Even though the weather has taken a decidedly chillier turn in the last few days here even though it is spring, I had been in the mood for something a little more tropical, at least as far as dinner. I have actually picked up a bunch of different pieces of pork over the last few days as they were having a sale so I was able to get pork tenderloin, a pork loin roast and some center cut pork chops at a really good price so I wanted to make something that would be a little spicy a different from what we usually have when it comes to pork tenderloin. I had recently seen a recipe in Cook’s Country for a jerk pork tenderloin with arugula and pineapple salad. The recipe sounded quite delicious and the ingredients for pretty basic, though I did not have any arugula in the house but I did happen to have some spinach on hand that I could use as a replacement. So I set about making this recipe for dinner so that we could have a little bit of a Caribbean flair even though it was only 45° outside.

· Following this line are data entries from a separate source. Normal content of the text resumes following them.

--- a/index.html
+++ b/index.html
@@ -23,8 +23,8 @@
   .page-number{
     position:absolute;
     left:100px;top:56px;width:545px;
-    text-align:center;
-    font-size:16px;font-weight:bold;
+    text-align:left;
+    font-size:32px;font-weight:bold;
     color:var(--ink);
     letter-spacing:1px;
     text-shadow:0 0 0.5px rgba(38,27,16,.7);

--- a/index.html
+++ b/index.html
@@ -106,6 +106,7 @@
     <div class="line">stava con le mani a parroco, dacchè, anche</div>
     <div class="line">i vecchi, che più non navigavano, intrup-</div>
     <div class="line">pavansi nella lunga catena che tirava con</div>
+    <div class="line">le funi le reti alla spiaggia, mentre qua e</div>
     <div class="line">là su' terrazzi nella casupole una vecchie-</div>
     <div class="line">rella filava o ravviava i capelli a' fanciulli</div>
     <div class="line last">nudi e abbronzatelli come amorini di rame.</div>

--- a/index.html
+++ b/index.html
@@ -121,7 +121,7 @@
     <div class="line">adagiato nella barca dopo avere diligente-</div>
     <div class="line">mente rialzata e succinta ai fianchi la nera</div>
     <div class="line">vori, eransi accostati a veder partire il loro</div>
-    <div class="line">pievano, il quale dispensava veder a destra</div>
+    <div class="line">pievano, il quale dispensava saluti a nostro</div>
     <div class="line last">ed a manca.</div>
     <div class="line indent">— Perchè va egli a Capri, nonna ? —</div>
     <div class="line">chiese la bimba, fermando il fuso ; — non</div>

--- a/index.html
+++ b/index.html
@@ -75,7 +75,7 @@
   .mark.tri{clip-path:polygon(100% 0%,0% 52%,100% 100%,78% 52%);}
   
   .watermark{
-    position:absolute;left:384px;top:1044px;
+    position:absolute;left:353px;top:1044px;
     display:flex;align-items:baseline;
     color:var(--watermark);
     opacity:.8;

Jerk Pork Tenderloin with Spinach and Pineapple Salad

2 (12-ounce) pork tenderloins, trimmed

3 tablespoons jerk seasoning

2 tablespoons vegetable oil

2 cups 1/2-inch pineapple pieces

1/2 cup finely chopped red onion

1/4 cup orange juice

Pinch cayenne pepper

2 ounces (2 cups) baby spinach

Salt and pepper

Adjust and oven rack to the middle position and heat the oven to 450°. Set a wire rack inside a rimmed baking sheet. Pat the pork tenderloins dry with paper towels and season them with 2 tablespoons of the jerk seasoning. Heat 1 tablespoon of the vegetable oil in a large skillet set over medium-high heat until the oil is just smoking. Cook the pork tenderloins until they are browned on all sides, about 5 to 7 minutes. Transfer the pork tenderloins to the prepared wire rack. Roast the pork until the meat registers 140° on an instant-read thermometer inserted into the thickest part of the tenderloins, about 15 to 17 minutes. Transfer the pork tenderloins to a carving board, tent them loosely with aluminum foil, and allow them to rest for 5 minutes.

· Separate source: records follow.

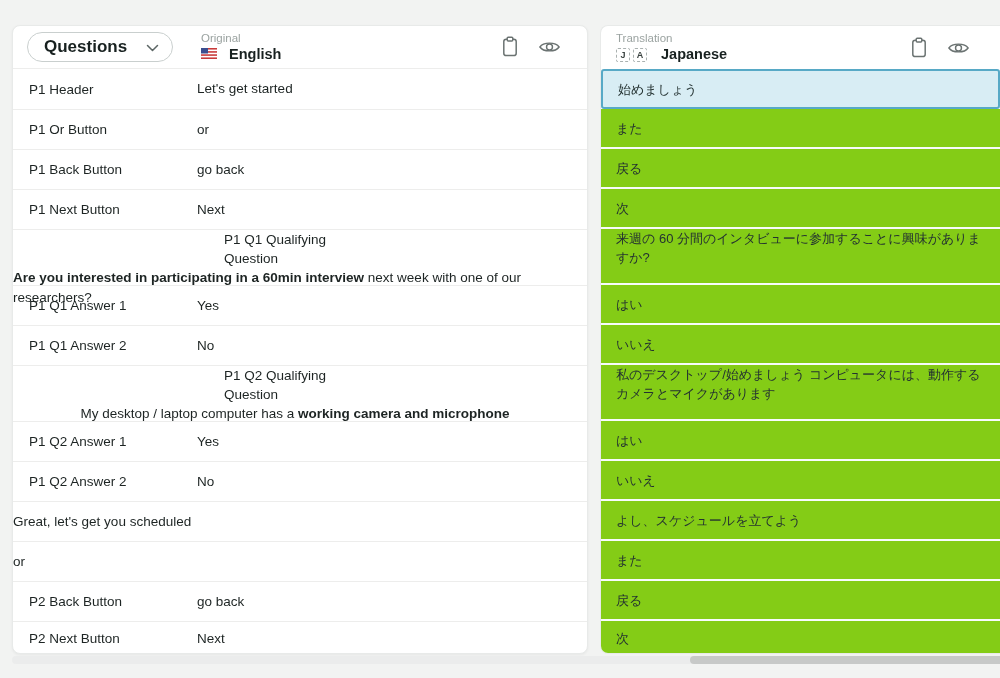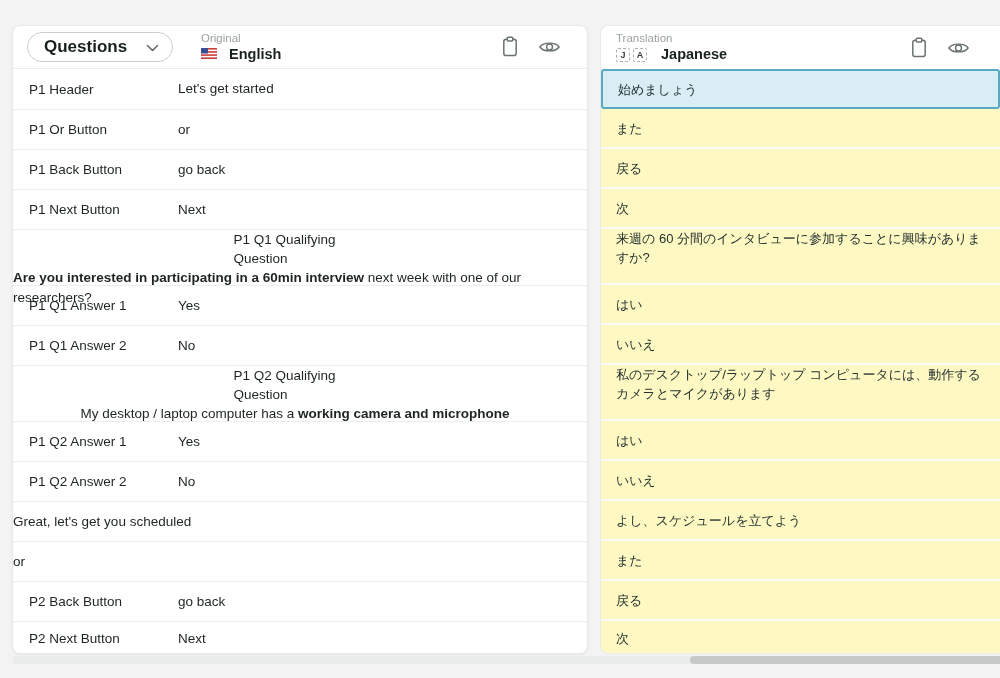--- a/index.html
+++ b/index.html
@@ -40,7 +40,7 @@
   .row + .row { border-top:1px solid #ededec; }
   .h40 { height:40px; } .h56 { height:56px;flex-direction:column; } .h34 { height:34px; }
   .col-label {
-    width:165px; padding:0 40px 0 16px; font-size:13.5px; color:#1d2423; line-height:19px;
+    width:184px; padding:0 40px 0 16px; font-size:13.5px; color:#1d2423; line-height:19px;
     flex:none;
   }
   .col-en { flex:1; padding-right:10px; font-size:13.5px; line-height:20px; color:#1d2423; }

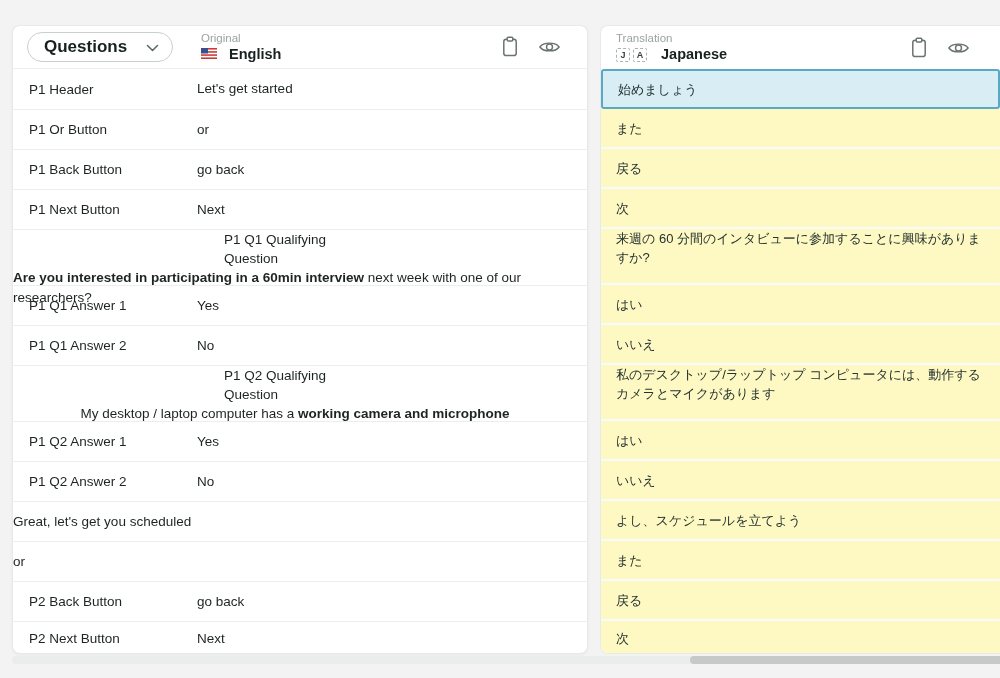--- a/index.html
+++ b/index.html
@@ -60,7 +60,7 @@
   }
   .cells { }
   .cell {
-    background:#fef9c3; border-bottom:2px solid #f7fbfc;
+    background:#84cc16; border-bottom:2px solid #f7fbfc;
     display:flex; align-items:center; padding:0 15px;
     font-size:13px; line-height:19px; color:#243231; cursor:pointer;
   }

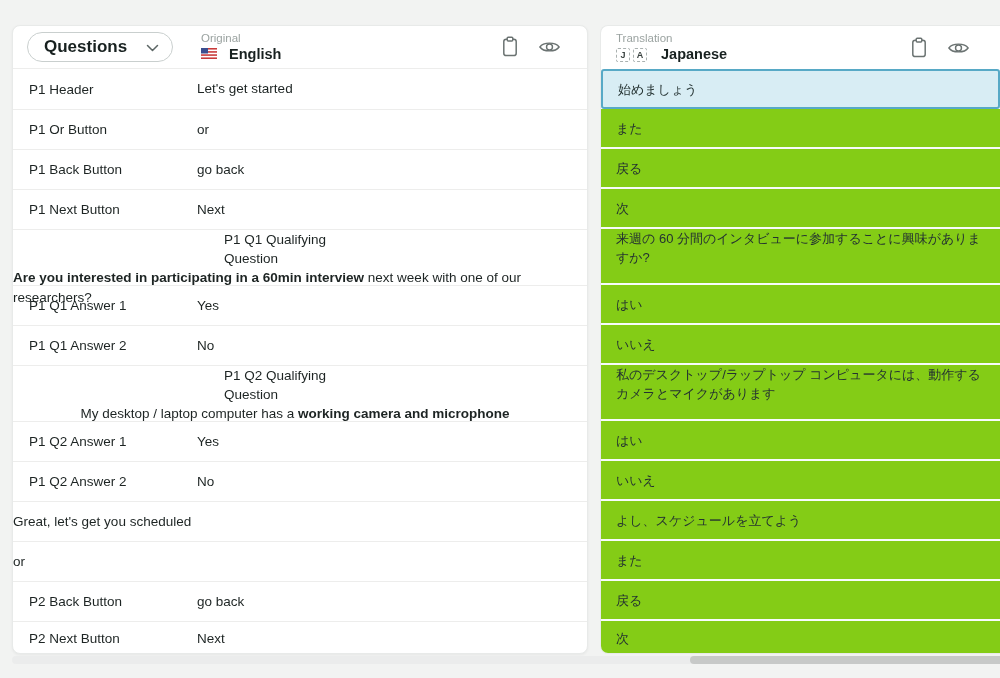--- a/index.html
+++ b/index.html
@@ -223,7 +223,7 @@
     <div class="cell h56">来週の 60 分間のインタビューに参加することに興味がありますか?</div>
     <div class="cell h40">はい</div>
     <div class="cell h40">いいえ</div>
-    <div class="cell h56">私のデスクトップ/ラップトップ コンピュータには、動作するカメラとマイクがあります</div>
+    <div class="cell h56">私のデスクトップ/始めましょう コンピュータには、動作するカメラとマイクがあります</div>
     <div class="cell h40">はい</div>
     <div class="cell h40">いいえ</div>
     <div class="cell h40">よし、スケジュールを立てよう</div>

Heat the remaining 1 tablespoon vegetable oil in the now-empty skillet set over medium-high heat until the oil is shimmering. Add the pineapple pieces, red onion, orange juice, cayenne pepper, and the remaining 1 tablespoon of the jerk seasoning and cook, scraping up any browned bits, until the onion is just softened, about 3 to 4 minutes. Off the heat, stir in the baby spinach. Season the mixture with salt and pepper to taste. Slice the pork tenderloins, transfer the slices to a platter, and top the pork with the pineapple mixture.

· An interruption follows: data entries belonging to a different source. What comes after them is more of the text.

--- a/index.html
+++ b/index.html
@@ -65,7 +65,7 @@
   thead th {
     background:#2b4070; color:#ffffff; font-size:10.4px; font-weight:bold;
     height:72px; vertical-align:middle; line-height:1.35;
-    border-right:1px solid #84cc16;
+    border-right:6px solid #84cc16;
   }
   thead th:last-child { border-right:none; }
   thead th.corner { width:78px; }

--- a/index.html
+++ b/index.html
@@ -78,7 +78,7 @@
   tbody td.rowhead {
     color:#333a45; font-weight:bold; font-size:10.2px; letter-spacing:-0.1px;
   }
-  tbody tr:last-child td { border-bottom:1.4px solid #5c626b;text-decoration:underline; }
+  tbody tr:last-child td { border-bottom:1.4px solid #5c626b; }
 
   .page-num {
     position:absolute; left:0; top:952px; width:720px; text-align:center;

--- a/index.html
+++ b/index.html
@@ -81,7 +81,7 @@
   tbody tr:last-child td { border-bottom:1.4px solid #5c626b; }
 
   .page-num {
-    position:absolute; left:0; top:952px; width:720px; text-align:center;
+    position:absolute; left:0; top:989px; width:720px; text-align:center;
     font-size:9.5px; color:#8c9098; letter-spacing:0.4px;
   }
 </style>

This is another great simple recipe from Cook’s Country that you can have completed in under 30 minutes and with just a few ingredients. The pork had great spice flavor from the jerk seasoning and you can use any seasoning you like to flavor the pork. Personally, I used the Island Jerk Rub that is from Pepper Mary and it had just the right amounts of spice to it and some great heat and it also helped to make a really good crust on the outside of the pork. I really enjoyed the mix of the pineapple with the arugula and it made a nice touch on top of the pork. The sauce that was created from the pineapple and the orange juice was not overly sweet and thickened to a nice consistency. In my opinion, pineapple goes really well with pork so it made a perfect addition to the dish. I think the spinach worked out just as well as the arugula might have and Sean actually enjoyed having the spinach they are instead of the peppery flavor that arugula often has. It is certainly a recipe worth remembering if you want a nice, spicy dish that you can make quickly during the week.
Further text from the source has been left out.